Imagine a better outcome. For example, in the wake of the Bush tax cuts, wouldn’t it have been nice to see the middle class get its fair share of the overall economy’s growth? Wouldn't it have been even nicer if middle class income had grown at a faster pace than that of the rich?
All four versions of ‘middle class’ outperformed every definition of ‘rich’; in short, the gap between the rich and the middle class got smaller, not larger.
If the seven years before 2008 had yielded results like that, it might have driven that year’s political campaigns and subsequent debates away from the rear-view-mirror exercise of assigning blame for unfair distribution of past income growth and towards a forward-looking focus on our society’s choices for enhancing future economic growth. We could today be focusing on the single, overwhelmingly important problem facing our economy—jump-starting overall growth—armed with the confidence that the middle class, as before, would get at least its fair share of that growth.
But imagining those middle-class results is just wishful thinking, isn’t it?

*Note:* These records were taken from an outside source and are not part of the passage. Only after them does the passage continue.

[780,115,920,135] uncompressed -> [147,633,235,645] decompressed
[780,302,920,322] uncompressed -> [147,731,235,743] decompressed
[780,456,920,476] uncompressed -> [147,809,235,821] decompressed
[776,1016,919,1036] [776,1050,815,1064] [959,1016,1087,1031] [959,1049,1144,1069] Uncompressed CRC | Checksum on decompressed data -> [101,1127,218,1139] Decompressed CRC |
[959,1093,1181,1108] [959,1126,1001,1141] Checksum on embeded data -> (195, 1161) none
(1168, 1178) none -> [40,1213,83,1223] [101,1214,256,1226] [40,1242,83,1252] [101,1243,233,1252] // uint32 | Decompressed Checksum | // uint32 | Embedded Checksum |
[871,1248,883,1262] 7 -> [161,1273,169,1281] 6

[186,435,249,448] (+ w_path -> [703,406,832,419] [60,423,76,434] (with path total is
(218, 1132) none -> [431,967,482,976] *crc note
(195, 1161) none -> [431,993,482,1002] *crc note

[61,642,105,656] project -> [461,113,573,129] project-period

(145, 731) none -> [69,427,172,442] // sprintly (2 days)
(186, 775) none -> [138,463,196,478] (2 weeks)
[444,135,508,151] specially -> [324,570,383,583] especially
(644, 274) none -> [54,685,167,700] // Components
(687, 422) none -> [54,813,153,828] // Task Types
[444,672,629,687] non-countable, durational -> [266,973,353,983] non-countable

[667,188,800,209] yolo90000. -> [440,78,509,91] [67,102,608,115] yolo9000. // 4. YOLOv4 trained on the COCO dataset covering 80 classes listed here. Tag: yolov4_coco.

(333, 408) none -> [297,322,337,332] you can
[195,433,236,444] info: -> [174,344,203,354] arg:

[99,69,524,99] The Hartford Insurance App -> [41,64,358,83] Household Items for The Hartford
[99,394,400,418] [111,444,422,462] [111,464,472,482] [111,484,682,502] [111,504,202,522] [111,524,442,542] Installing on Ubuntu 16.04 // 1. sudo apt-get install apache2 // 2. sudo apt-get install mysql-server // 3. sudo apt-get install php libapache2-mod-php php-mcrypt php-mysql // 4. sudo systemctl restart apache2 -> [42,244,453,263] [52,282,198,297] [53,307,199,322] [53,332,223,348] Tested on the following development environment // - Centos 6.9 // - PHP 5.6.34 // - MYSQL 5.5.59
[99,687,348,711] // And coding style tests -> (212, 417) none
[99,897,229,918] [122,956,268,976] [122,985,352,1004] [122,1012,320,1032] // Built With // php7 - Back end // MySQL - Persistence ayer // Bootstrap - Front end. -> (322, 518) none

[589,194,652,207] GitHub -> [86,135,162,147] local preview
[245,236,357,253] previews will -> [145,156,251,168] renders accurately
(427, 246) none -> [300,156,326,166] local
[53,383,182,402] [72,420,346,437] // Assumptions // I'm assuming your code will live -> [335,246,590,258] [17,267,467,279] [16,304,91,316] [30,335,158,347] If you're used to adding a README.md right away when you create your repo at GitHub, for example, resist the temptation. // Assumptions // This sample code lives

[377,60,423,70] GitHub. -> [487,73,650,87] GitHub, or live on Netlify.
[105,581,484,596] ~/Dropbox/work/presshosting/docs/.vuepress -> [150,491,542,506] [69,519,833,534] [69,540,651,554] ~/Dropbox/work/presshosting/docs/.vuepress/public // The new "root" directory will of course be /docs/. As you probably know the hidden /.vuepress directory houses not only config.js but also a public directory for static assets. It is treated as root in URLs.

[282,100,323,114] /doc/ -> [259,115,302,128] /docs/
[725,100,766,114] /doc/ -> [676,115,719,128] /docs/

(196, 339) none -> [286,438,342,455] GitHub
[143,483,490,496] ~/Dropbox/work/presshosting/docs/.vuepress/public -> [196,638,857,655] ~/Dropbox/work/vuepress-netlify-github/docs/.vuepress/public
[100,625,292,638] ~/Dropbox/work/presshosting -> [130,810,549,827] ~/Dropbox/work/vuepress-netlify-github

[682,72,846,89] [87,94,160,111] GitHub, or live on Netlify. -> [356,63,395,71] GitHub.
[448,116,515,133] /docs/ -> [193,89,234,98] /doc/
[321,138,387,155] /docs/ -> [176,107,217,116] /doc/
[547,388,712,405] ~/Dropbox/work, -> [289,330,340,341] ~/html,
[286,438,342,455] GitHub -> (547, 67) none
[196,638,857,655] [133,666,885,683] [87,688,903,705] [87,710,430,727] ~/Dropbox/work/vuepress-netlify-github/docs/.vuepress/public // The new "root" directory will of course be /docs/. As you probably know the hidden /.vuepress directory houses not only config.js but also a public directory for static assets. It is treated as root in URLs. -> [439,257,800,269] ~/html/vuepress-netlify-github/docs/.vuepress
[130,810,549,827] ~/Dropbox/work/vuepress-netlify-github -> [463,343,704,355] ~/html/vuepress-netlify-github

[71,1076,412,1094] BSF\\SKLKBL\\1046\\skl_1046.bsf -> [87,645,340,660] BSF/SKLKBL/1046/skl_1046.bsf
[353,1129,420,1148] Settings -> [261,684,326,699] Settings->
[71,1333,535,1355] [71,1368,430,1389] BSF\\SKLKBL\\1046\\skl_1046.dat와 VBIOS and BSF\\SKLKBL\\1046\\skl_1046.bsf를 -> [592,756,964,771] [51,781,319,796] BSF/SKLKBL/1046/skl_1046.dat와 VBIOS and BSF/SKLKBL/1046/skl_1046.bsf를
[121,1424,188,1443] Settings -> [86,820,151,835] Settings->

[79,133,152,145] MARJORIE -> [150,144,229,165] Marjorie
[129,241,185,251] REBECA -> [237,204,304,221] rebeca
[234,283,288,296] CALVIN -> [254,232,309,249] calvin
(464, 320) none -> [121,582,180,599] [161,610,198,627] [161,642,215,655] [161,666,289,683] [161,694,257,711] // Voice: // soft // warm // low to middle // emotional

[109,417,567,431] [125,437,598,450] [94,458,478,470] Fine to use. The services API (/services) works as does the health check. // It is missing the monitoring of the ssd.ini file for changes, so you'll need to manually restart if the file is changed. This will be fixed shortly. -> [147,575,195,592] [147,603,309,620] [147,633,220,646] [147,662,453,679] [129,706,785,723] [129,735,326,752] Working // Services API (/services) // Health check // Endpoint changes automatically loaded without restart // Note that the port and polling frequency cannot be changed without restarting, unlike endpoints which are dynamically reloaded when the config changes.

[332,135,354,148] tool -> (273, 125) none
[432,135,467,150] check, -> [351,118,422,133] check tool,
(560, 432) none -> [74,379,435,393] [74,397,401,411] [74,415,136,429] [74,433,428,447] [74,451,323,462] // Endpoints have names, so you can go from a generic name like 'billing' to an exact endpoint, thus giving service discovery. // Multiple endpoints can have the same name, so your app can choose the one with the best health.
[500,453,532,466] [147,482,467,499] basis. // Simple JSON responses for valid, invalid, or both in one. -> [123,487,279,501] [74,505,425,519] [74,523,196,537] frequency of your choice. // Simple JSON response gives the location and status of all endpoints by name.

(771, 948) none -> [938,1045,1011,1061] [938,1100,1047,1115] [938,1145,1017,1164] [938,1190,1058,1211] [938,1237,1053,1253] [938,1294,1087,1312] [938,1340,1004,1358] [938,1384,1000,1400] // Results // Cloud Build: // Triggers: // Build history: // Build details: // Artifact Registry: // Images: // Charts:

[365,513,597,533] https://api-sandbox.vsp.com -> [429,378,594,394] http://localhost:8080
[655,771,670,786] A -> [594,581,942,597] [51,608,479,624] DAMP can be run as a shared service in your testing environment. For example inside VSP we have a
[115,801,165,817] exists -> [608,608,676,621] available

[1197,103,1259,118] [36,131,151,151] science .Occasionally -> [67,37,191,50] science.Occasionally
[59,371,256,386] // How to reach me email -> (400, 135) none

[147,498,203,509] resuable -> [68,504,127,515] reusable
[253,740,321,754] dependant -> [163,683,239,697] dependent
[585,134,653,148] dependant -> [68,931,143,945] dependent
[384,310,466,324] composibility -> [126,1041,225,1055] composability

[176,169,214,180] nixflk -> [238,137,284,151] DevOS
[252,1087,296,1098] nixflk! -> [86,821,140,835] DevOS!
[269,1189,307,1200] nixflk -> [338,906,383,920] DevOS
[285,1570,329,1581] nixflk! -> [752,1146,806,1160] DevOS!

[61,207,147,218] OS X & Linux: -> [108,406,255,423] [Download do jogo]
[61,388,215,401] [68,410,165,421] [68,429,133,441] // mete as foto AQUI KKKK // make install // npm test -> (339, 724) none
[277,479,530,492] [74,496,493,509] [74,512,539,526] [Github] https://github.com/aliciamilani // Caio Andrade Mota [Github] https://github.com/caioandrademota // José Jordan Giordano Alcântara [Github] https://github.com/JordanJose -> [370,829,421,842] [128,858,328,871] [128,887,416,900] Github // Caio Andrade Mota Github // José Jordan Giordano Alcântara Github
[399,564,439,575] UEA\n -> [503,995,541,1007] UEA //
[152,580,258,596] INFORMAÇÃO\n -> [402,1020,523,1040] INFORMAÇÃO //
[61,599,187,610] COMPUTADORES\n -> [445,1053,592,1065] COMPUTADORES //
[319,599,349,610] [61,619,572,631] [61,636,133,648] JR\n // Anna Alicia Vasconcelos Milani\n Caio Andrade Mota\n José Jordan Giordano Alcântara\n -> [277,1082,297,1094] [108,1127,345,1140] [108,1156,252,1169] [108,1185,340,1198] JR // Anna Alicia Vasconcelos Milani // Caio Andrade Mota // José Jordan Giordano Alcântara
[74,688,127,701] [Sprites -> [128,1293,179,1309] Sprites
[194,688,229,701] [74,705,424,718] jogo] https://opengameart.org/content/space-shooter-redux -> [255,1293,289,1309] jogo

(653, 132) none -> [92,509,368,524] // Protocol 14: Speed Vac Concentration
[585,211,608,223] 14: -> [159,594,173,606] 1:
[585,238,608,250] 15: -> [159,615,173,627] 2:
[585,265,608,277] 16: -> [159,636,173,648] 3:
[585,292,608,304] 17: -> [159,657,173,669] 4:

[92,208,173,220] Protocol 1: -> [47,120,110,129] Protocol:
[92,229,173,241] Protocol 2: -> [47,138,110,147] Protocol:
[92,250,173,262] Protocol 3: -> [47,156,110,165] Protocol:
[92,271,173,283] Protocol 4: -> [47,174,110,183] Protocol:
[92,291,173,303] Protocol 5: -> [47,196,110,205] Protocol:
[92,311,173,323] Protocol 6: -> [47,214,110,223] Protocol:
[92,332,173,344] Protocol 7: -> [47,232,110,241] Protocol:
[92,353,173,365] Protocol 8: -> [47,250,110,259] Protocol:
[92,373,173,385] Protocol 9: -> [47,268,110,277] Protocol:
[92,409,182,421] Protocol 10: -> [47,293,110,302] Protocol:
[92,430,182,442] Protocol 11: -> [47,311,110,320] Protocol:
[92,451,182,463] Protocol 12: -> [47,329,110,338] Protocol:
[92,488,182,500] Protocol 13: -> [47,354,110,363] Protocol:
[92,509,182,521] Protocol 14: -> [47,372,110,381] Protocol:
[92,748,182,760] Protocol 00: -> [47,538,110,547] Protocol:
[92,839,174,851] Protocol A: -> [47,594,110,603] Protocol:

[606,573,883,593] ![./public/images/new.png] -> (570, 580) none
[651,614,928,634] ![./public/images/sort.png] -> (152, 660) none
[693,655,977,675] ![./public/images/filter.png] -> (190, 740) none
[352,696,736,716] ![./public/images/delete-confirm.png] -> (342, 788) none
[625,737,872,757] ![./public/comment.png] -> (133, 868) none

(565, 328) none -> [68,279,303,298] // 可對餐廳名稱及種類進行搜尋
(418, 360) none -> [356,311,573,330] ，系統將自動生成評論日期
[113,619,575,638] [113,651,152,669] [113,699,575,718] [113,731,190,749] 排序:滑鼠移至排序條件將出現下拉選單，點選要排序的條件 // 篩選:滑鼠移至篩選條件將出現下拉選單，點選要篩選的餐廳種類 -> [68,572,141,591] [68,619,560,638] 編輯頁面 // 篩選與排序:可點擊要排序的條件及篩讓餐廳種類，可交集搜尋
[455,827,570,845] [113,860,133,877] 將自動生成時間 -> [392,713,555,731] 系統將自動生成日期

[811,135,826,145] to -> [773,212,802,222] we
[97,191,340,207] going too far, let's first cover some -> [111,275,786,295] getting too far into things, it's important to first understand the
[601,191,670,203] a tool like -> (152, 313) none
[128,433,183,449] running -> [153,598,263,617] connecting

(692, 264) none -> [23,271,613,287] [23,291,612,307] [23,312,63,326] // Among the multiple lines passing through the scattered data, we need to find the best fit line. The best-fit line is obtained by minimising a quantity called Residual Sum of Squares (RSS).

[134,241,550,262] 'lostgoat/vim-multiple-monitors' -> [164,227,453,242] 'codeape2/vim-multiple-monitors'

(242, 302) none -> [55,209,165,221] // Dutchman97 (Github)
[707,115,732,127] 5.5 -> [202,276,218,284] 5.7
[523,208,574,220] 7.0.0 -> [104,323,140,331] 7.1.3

No. In the seven years from 2001-2007 (inclusive), not only did the middle class get at least its fair share of overall income growth, the income gap between the rich and the middle class actually got smaller. In an apparent paradox, the same Census Bureau database that told us that median household income was essentially unchanged in 2007 versus 2000 also tells us that the middle class enjoyed a higher income growth rate than did either the overall economy or the rich—and therefore that their income gap versus the rich had actually decreased.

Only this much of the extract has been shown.